'''

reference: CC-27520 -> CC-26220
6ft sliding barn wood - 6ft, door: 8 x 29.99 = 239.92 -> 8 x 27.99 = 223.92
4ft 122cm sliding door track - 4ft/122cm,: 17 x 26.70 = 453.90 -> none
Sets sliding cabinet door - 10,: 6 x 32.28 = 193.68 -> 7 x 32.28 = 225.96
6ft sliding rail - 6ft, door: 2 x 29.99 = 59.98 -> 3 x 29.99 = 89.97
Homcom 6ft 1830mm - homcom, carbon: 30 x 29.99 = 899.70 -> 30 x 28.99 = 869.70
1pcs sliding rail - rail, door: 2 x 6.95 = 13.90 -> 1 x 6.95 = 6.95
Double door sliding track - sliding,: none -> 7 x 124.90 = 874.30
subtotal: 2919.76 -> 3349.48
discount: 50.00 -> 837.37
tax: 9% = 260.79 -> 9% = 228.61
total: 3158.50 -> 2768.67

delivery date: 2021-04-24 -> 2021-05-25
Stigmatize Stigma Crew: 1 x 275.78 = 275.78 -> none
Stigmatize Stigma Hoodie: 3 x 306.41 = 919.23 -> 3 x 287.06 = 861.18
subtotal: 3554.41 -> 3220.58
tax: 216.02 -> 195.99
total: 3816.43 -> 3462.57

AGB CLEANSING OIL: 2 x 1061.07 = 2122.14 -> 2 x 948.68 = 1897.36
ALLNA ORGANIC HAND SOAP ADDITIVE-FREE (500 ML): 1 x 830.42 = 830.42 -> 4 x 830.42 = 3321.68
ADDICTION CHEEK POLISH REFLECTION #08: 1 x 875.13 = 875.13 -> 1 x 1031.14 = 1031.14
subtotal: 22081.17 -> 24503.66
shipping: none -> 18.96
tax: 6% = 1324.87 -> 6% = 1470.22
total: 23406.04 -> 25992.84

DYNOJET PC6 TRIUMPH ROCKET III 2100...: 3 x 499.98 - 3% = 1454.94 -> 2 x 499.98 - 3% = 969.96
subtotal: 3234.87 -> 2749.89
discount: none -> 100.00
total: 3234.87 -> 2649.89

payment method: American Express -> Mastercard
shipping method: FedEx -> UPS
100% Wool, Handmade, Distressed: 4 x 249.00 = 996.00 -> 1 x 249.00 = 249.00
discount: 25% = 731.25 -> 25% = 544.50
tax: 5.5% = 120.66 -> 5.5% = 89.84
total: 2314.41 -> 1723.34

'''

Within the data above, pick out all lines holding the word "Stigma".

Stigmatize Stigma Crew: 1 x 275.78 = 275.78 -> none
Stigmatize Stigma Hoodie: 3 x 306.41 = 919.23 -> 3 x 287.06 = 861.18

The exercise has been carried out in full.